History tells us Truman made the right decision - a decision that vastly shortened the war and vastly reduced the Japanese and American death toll. But had he made the other choice - to forego use of the such a horrifyingly destructive weapon and order a conventional invasion, I couldn't fault him either.

This year, we faced another homicidal regime, Saddam Hussein's tyranny, and another difficult moral question. Should we invade now, and prevent him from ever deploying weapons of mass destruction against Israel, or against us someday? Or should we wait, and risk the failure of economic sanctions, inspections and diplomacy to prevent him from eventually attaining suitcase-sized nuclear weaponry capable of wiping out a few million Americans - or mass-murdering the 6 million Jews who call Israel home - in a single detonation?

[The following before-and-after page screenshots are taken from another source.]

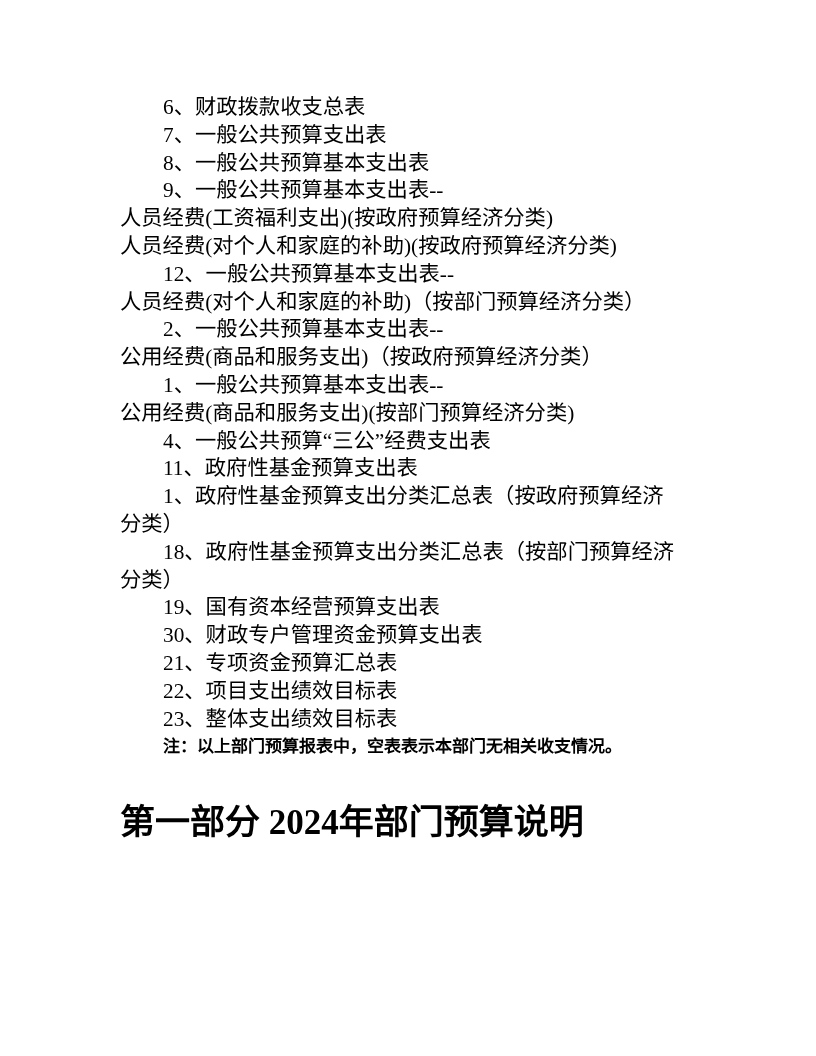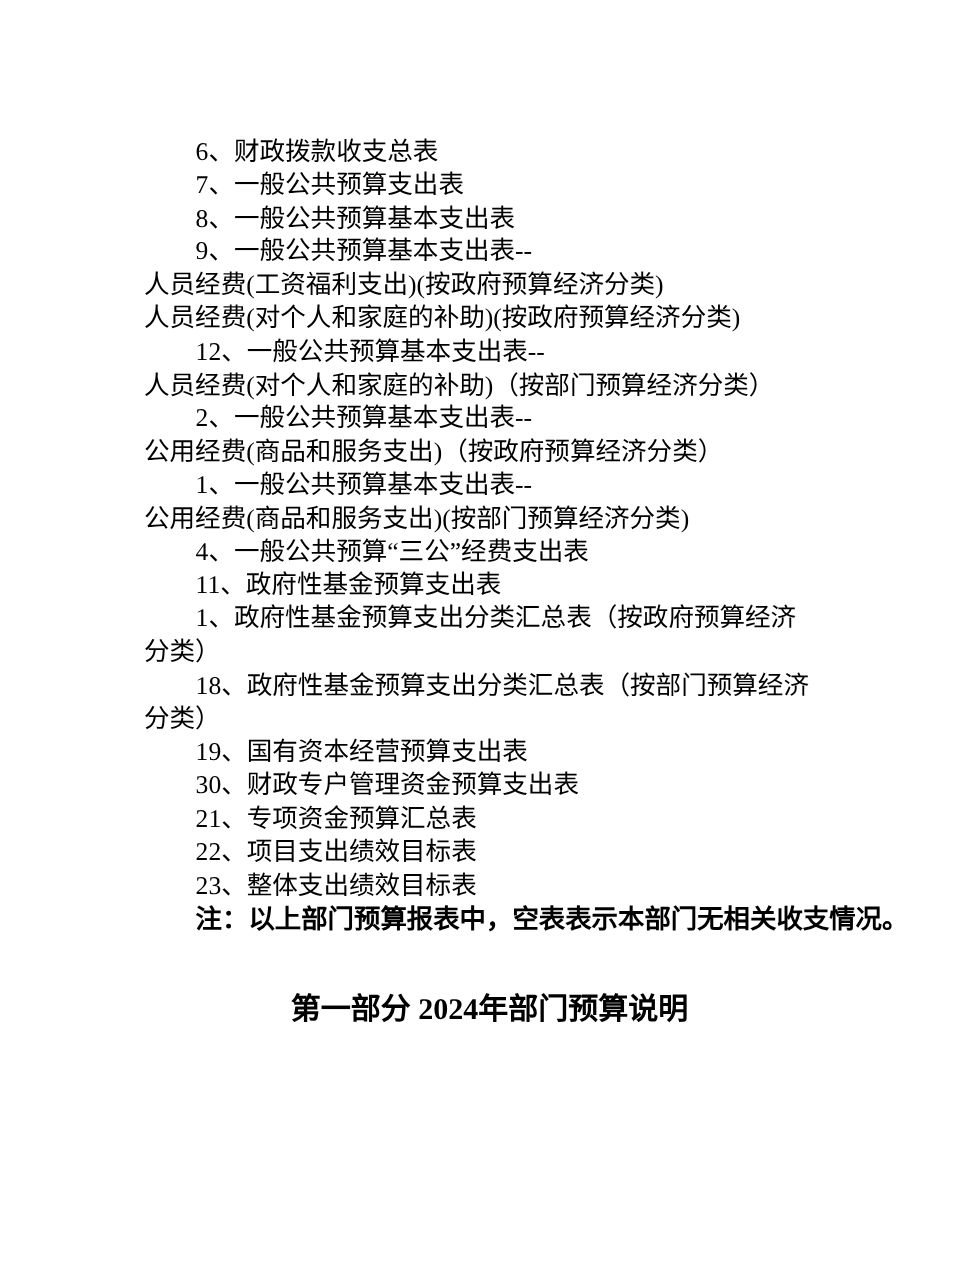--- a/index.html
+++ b/index.html
@@ -11,38 +11,36 @@
     margin: 0 auto;
     background: #ffffff;
     color: #000000;
     overflow: hidden;
     font-family: "Liberation Serif", serif;
   }
   .content {
     padding: 94px 120px 0 120px;
     font-size: 21.3px;
     line-height: 27.8px;
-    margin-top: 19px;
   }
   .line {
     display: block;
     white-space: nowrap;
   }
   .indent {
     text-indent: 43px;
   }
   .note {
     font-weight: bold;
     font-family: "Liberation Sans", sans-serif;
-    font-size: 22px;
+    font-size: 17px;
   }
   .heading {
     margin: 44px 0 0 0;
-    text-align: center;
-    font-size: 25px;
+    font-size: 35px;
     line-height: 36px;
     font-weight: bold;
     font-family: "Liberation Serif", serif;
     white-space: nowrap;
   }
 </style>
 </head>
 <body>
 
 <div class="page">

And if we waited, what then? Threaten him with mutual assured destruction? As I wrote back on April 10, that is simply not a moral choice if you have another:

George McGovern says we shouldn't have invaded Iraq. One reason: even if Saddam did have "a few weapons of mass destruction," it is assumed that "he would insure his incineration by attacking the United States." In other words, McGovern says, the moral position would have been to threaten to incinerate 5 million people in Baghdad if Saddam ever used WMDs, but it was immoral to remove Saddam now, at the cost of only a few hundred dead Iraqi civilians. Why? Because, to McGovern, striking first is wrong, but striking back after an attack is okay. But it is a sick, sick mind that believes the moral position is to do nothing until the only thing that we can do is incinerate 5 million innocent people - especially when the alternative, the thing we in fact have done, can prevent the 5-million-dead scenario at the cost of only a few hundred civilians dead now.
Yes, a few hundred - perhaps a few thousand - Iraqi civilians died. But had we not acted now, a few years from now - - motivated by anger and revenge rather than aiming for prevention - we might have had to murder five million Iraqis because one madman set off a suitcase nuke that killed millions in Tel Aviv. Or New York. Or your town.

This is not a perfect world. Some moral decisions do not involve black-and-white choices. We made the right choice sending the Enola Gay to Hiroshima. And history will say we made the right choice sending the troops into Iraq.